Osborne v. Twin Town Bowl, Inc.

PAGE, Justice.

I respectfully dissent, because I believe the case can be resolved on procedural grounds alone.

Appellants’ complaint alleges that “[t]he illegal sale of intoxicating liquors by [respondent] to Michael K. Riley, Jr., caused or contributed to the intoxication of Michael K. Riley, Jr.,” and that “Michael K. Riley, Jr.’s intoxication was a direct and approximate cause of his decision to jump into the River.” We have said, on occasions too numerous to count, that faced with a properly supported motion for summary judgment, the nonmoving party cannot simply rely on its pleadings to oppose the motion. E.g., Papenhausen v. Schoen, 268 N.W.2d 565, 571 (Minn.1978); Murphy v. Country House, Inc., 307 Minn. 344, 348, 240 N.W.2d 507, 511 (1976). Yet, that is precisely what the court allows these appellants to do. Faced with a properly supported motion for summary judgment that demonstrates that Riley’s intoxication was not a factor at all in the trooper’s decision to stop Riley (much less a substantial one), the court allows the appellants to defeat the motion based on nothing more than the complaint’s recitation of the elements of a dram shop cause of action and “the known and proven effects of alcohol.”1 Dram shop liability in Minnesota may be strict liability, but sure*382ly something more than a bare-bones complaint and common knowledge should be required to establish a genuine issue of material fact sufficient to defeat summary judgment.

I respectfully dissent.

. I discount entirely the report of appellants’ expert, which was filed in opposition to the motion for summary judgment.

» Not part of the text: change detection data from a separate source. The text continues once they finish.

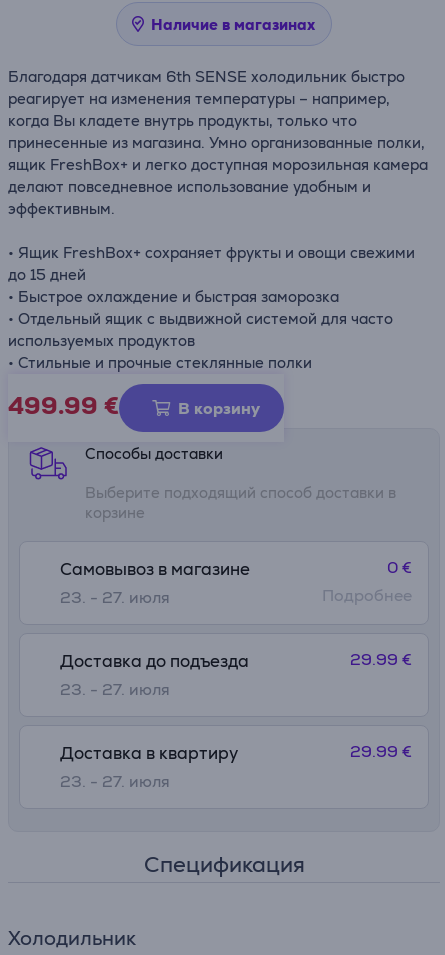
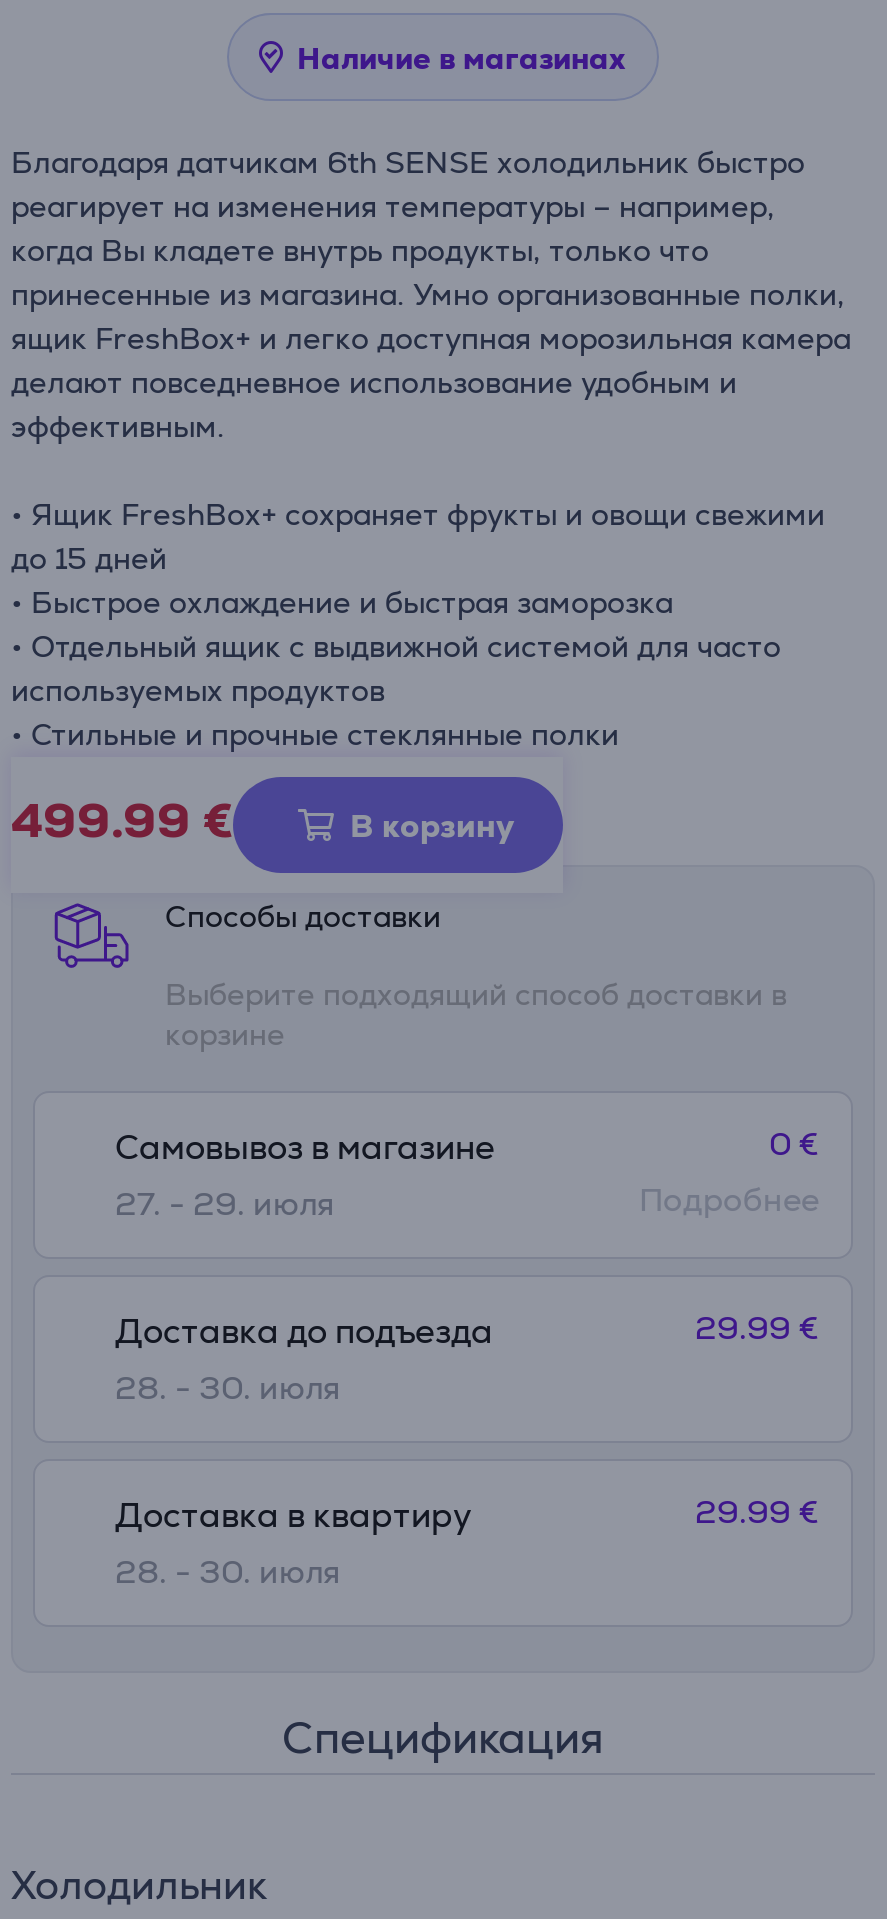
- 23. - 27. июля
+ 27. - 29. июля

- 23. - 27. июля
+ 28. - 30. июля

- 23. - 27. июля
+ 28. - 30. июля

The court characterizes the expert’s report in this case as "an unnotarized affidavit.” Such a characterization suggests that the report lacked only a notary’s imprimatur to allow it to be considered by the district court. In reality, it lacked much more than that. Only evidence that is admissible may be considered as either supporting or opposing summary judgment. Minn. R. Civ. P. 56.05 (requiring that affidavits supporting and opposing summary judgment "shall set forth such facts as would be admissible in evidence”). The document is not an "unnotarized affidavit.” It is a letter from the expert to appellants’ lawyer, dated after the filing of respondent’s motion to dismiss. As such, it is hearsay not covered by any exception, and I cannot conceive of a reason it would be admissible. See Minn. R. Evid. 803(6) (excluding from the definition of admissible business records "[a] memorandum, report, record, or data compilation prepared for litigation”).